◆ What to work on
All lines below containing "protection" are to be listed.

● ● ● ● ●

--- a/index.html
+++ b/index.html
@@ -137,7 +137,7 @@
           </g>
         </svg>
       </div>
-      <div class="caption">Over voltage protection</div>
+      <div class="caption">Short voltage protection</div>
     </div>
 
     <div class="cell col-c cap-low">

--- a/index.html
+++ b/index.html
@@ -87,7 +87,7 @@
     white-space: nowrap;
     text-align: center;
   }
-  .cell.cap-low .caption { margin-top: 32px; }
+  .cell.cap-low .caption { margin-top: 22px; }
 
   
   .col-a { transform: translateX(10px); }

● ● ● ● ●

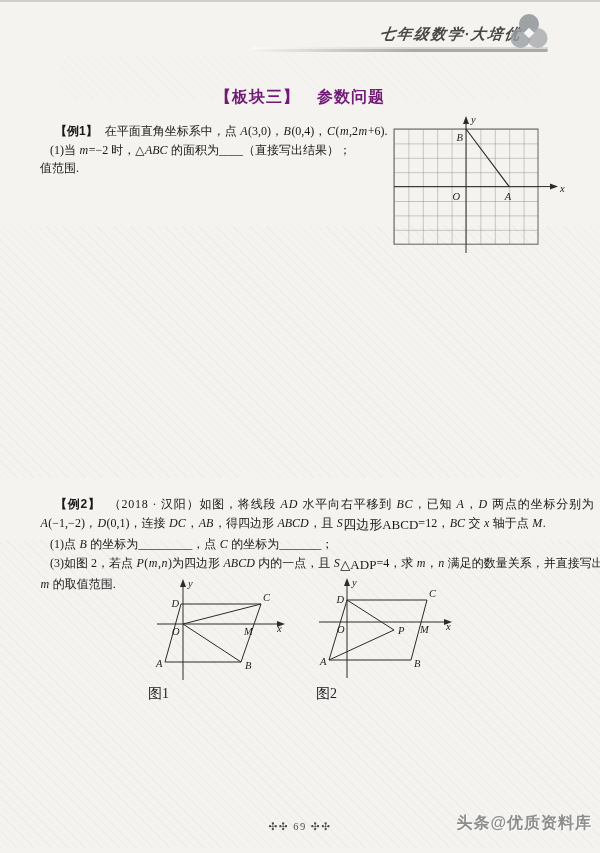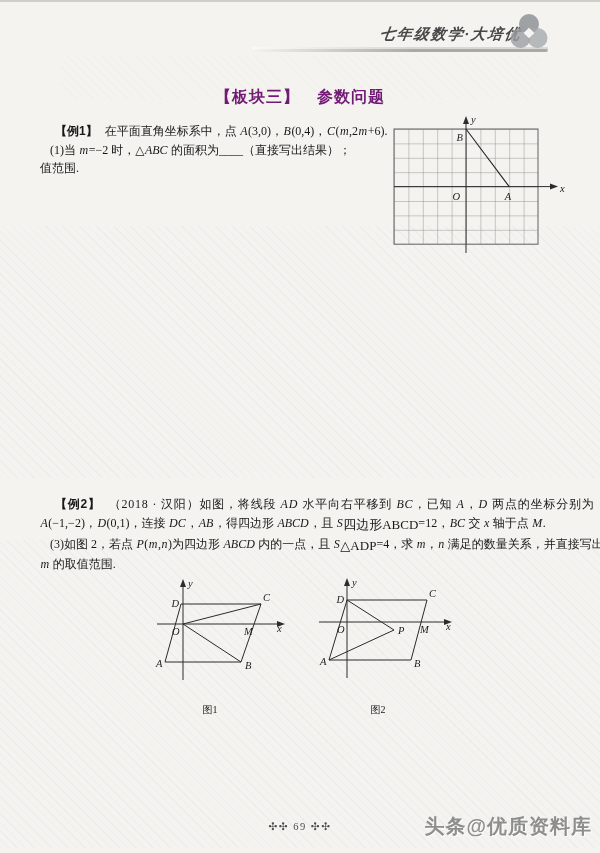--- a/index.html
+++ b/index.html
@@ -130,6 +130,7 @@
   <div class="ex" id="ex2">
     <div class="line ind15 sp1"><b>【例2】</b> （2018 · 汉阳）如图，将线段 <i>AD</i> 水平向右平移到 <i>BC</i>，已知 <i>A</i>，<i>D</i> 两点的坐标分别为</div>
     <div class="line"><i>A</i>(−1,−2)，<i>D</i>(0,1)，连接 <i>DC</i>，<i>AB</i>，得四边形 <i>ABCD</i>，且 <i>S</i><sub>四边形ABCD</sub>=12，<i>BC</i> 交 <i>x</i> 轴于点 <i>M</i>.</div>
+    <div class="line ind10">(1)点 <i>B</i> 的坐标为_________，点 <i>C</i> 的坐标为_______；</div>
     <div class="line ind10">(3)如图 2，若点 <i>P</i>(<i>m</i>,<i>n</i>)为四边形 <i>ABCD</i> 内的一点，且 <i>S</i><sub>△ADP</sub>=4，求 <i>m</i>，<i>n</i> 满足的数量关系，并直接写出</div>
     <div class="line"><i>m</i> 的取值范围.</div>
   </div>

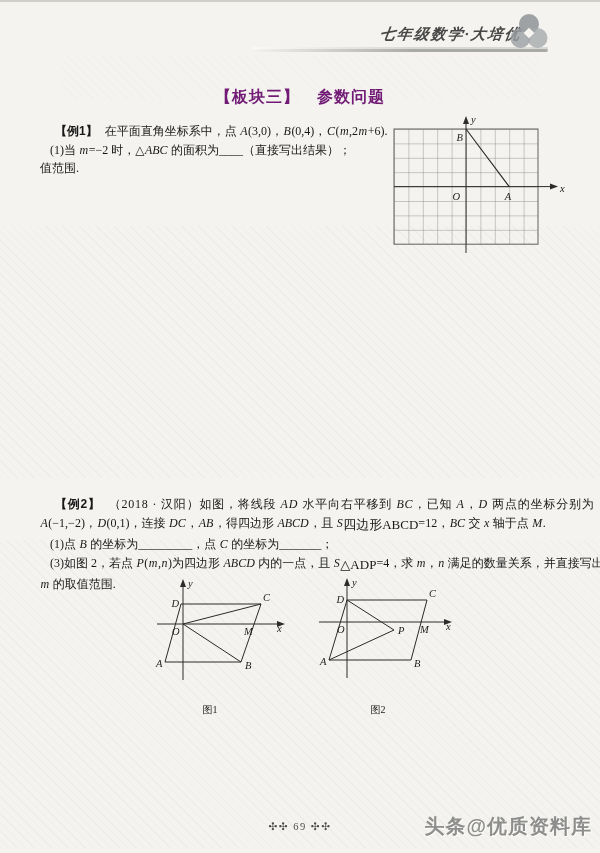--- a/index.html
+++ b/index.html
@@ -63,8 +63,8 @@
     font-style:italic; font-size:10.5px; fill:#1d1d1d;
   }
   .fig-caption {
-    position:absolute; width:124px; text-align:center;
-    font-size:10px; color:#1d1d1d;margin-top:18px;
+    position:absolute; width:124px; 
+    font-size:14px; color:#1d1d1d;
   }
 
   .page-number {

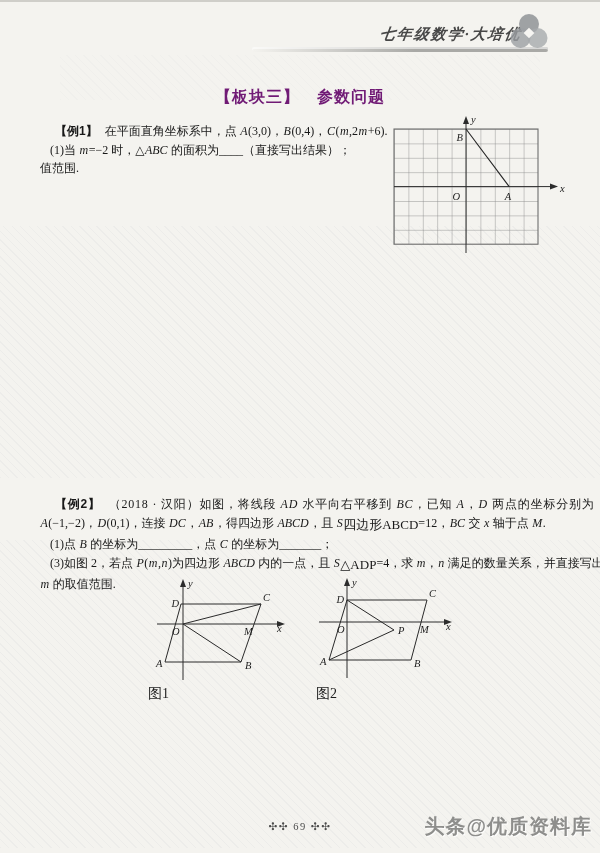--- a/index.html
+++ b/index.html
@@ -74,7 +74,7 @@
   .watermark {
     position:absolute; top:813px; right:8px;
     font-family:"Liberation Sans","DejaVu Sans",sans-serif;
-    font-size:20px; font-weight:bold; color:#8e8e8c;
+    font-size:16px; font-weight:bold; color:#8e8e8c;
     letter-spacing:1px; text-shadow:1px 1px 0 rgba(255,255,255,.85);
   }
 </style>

● ● ● ● ●

◆ Exercise answer
-      <div class="caption">Over voltage protection</div>
+      <div class="caption">Short voltage protection</div>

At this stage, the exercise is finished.